Healthcare software is notoriously sales-led. The standard buying motion is book a demo, sit through a pre-recorded walkthrough, schedule a follow-up call, and wait weeks before anyone in the practice has actually used the product. For a small independent clinic, that's not a buying experience — it's a part-time job nobody assigned.

The problem isn't that small practices don't want better tools. It's that they don't have anyone whose role is "evaluate software." A solo physician's office is the doctor plus one or two staff running the back office, scheduling, billing, and answering the phone. None of those people clocked in to compare vendors. By the time a multi-week sales cycle ends, the practice has already absorbed the cost of evaluating — and learned nothing about whether the product actually works on their data.

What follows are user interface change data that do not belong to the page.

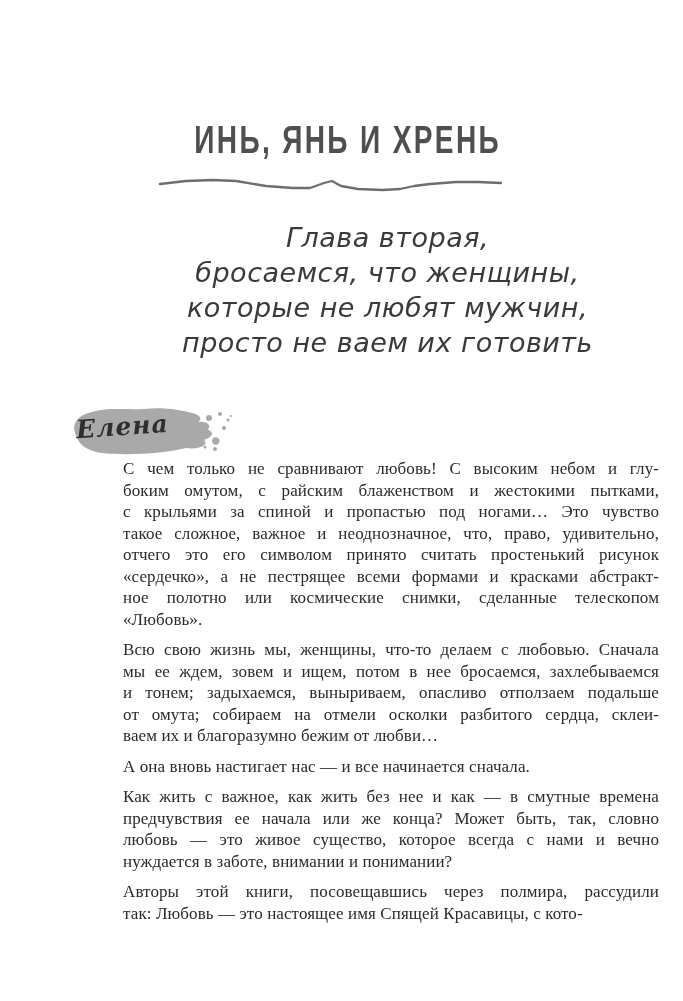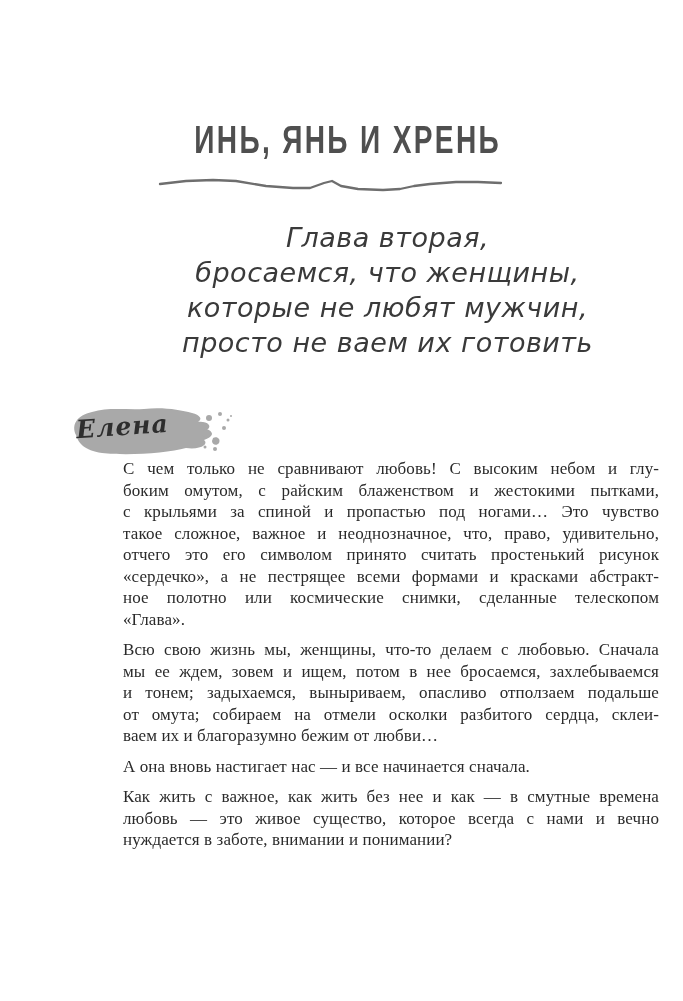"«Глава»." div.bline { text: Глава -> Любовь }
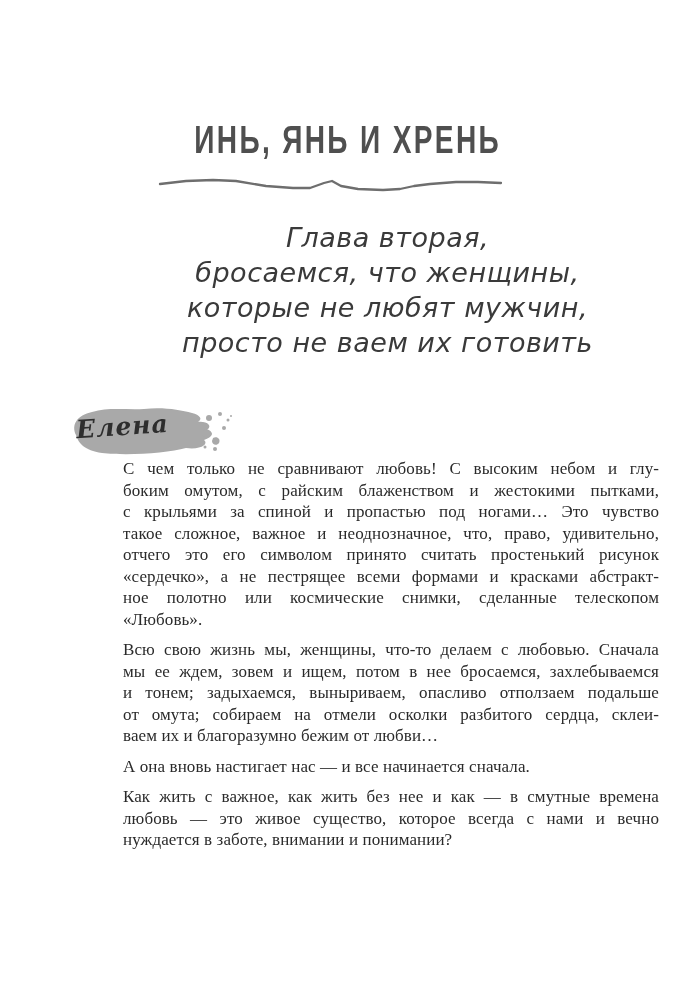"предчувствия ее начала или же" div.bline { html: none -> <div>предчувствия ее начала или же конца? Может быть, так, словно</div> }
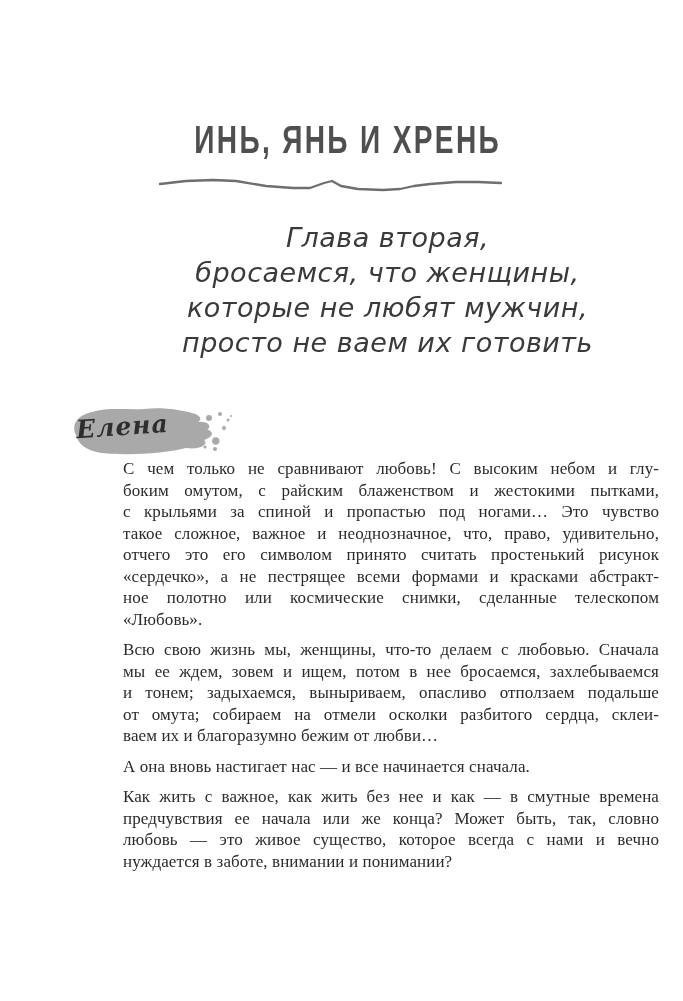"Авторы этой книги, посовещавшись через" div.paragraph { html: none -> <div> <div>Авторы этой книги, посовещавшись через полмира, рассудили</div> <div>так: Любовь — это настоящее имя Спящей Красавицы, с кото-</div> </div> }
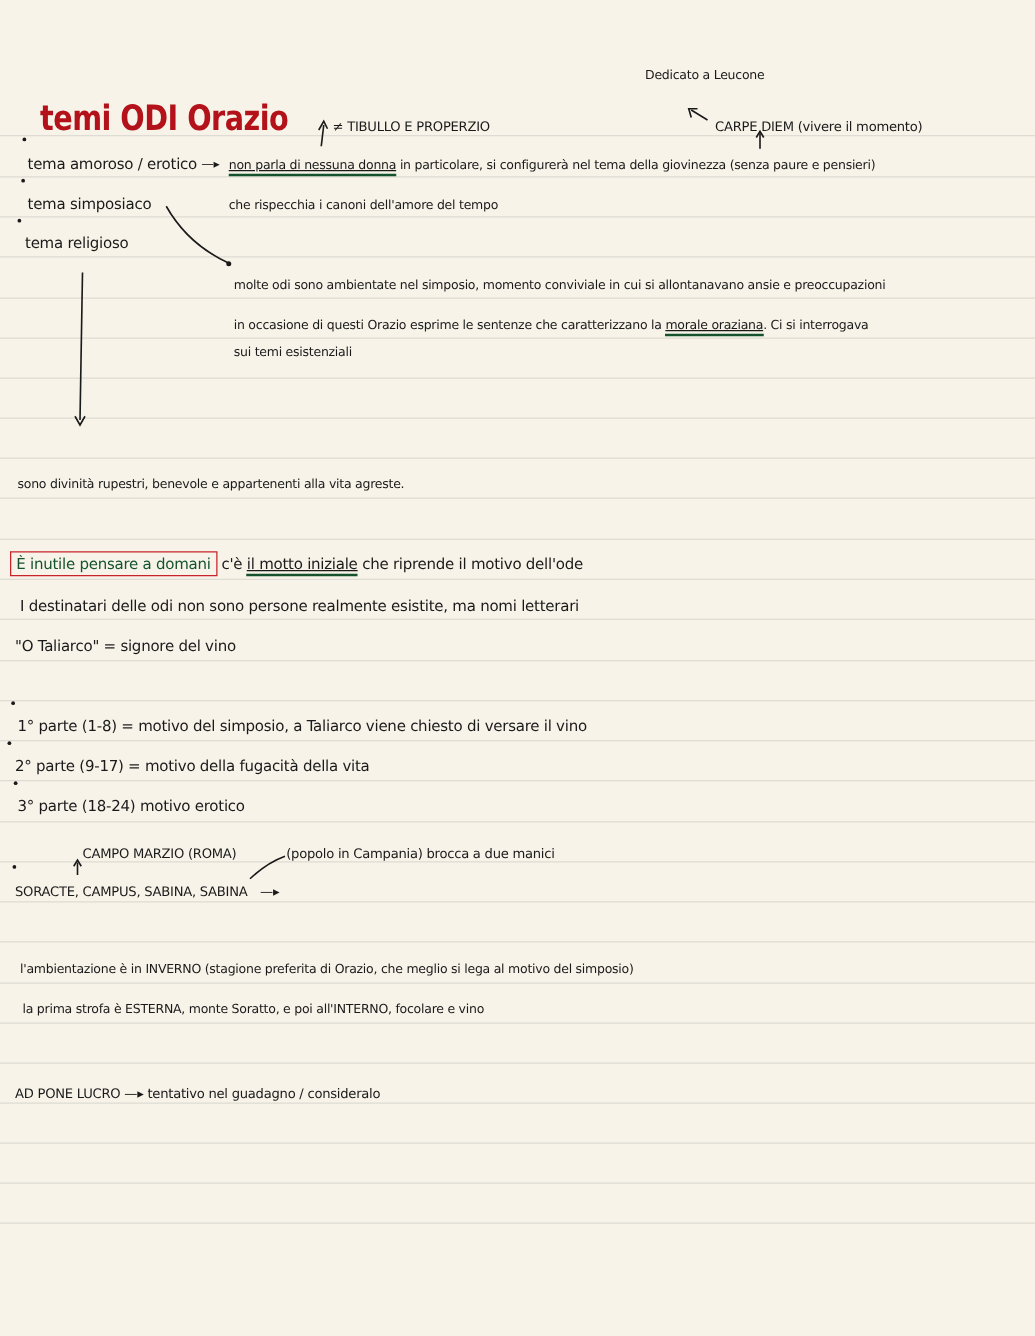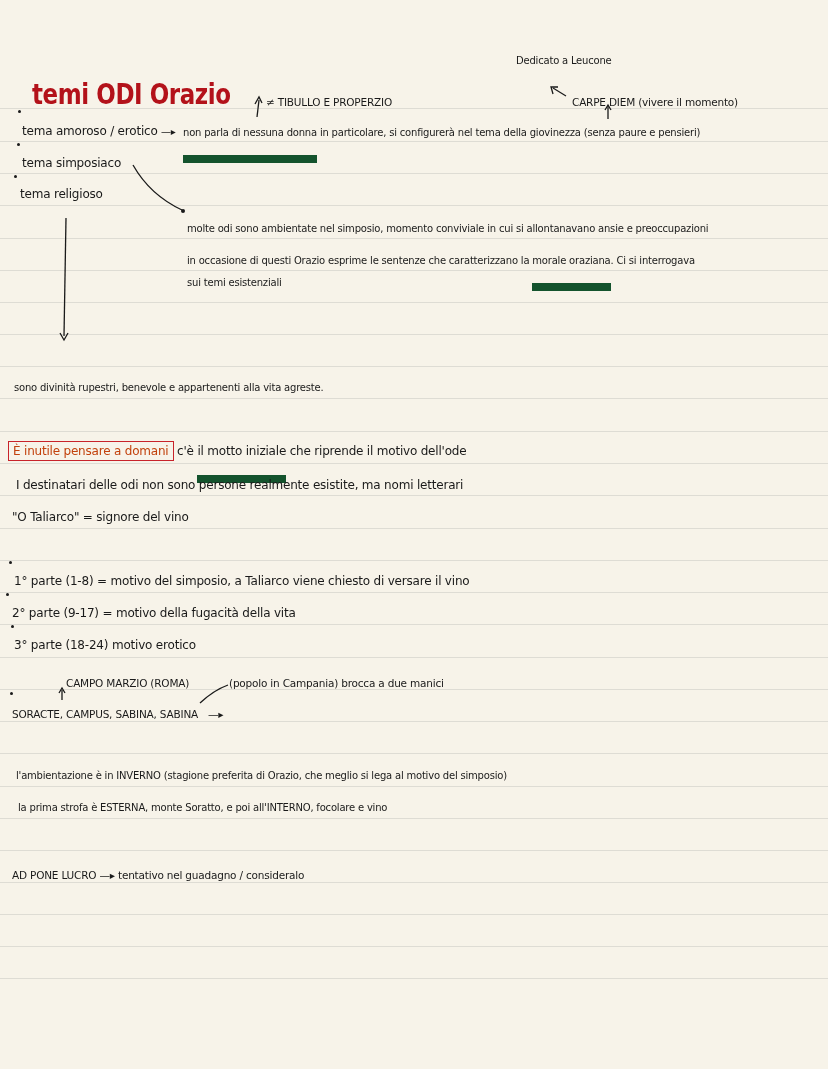"non parla di nessuna donna" .red-ul { border-bottom: 8px solid #14532d -> 2px solid #14532d; padding-bottom: 17px -> 1px; text-decoration: none -> underline }
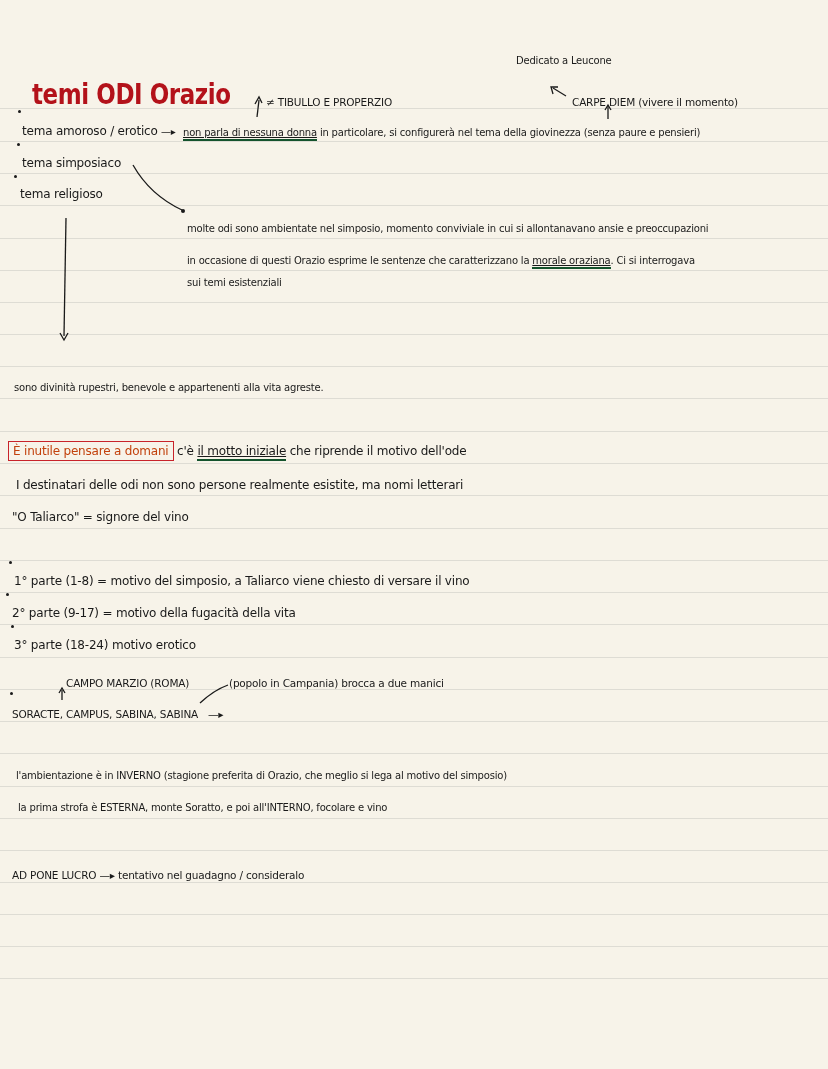"che rispecchia i canoni dell'amore" div.t { html: none -> <div>che rispecchia i canoni dell'amore del tempo</div> }
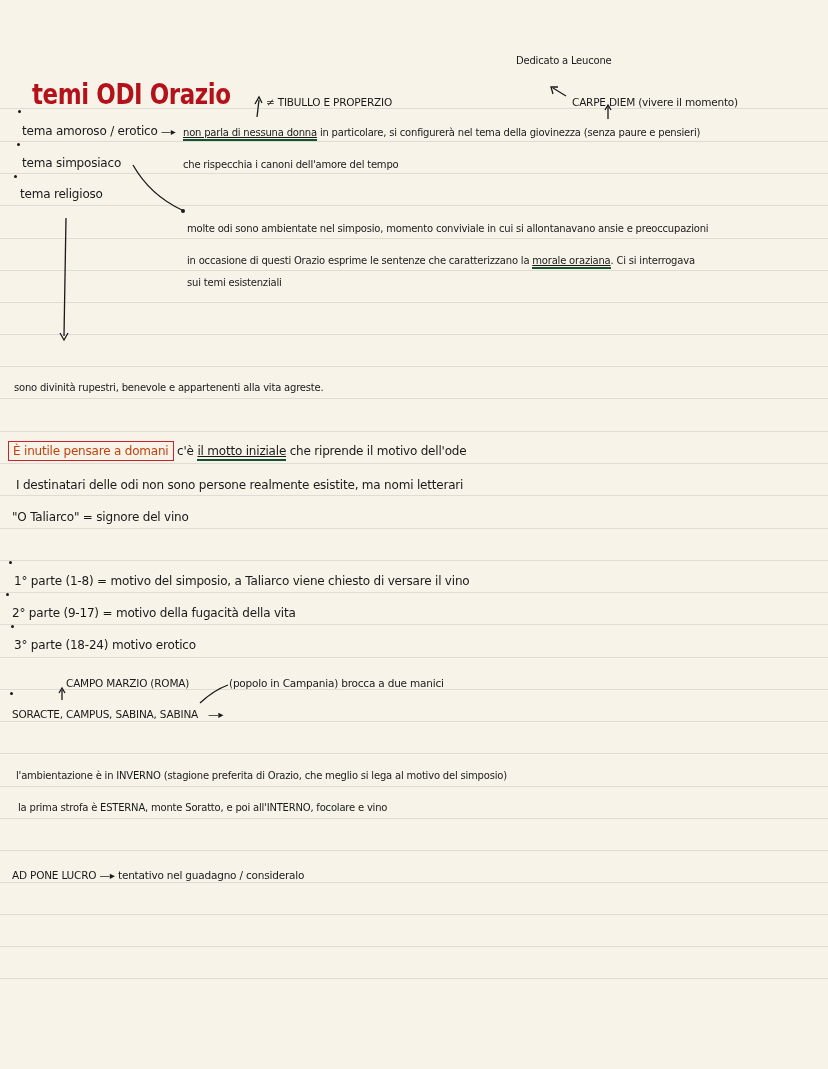"È inutile pensare a domani" .boxed { color: #c2410c -> #14532d }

"We come from a consumer product background," said Prasad Thammineni, co-founder and CEO of Agentman, on a recent episode of the Bridging Healthcare Gaps podcast. The team's working assumption is that enterprise healthcare technology can be delivered the way consumer products are: sign up, connect, see a result. No procurement theater, no demo gauntlet.

That assumption shapes everything about how Agentman's onboarding is built.

What Does Agentman's 5-Minute Onboarding Actually Look Like?

Agentman's 5-minute onboarding is a self-serve flow with three steps: visit the website, sign up, and connect to your practice management system. The first eligibility check runs within five minutes of account creation. No sales call, no scheduled demo, no implementation engagement is required to reach a working result.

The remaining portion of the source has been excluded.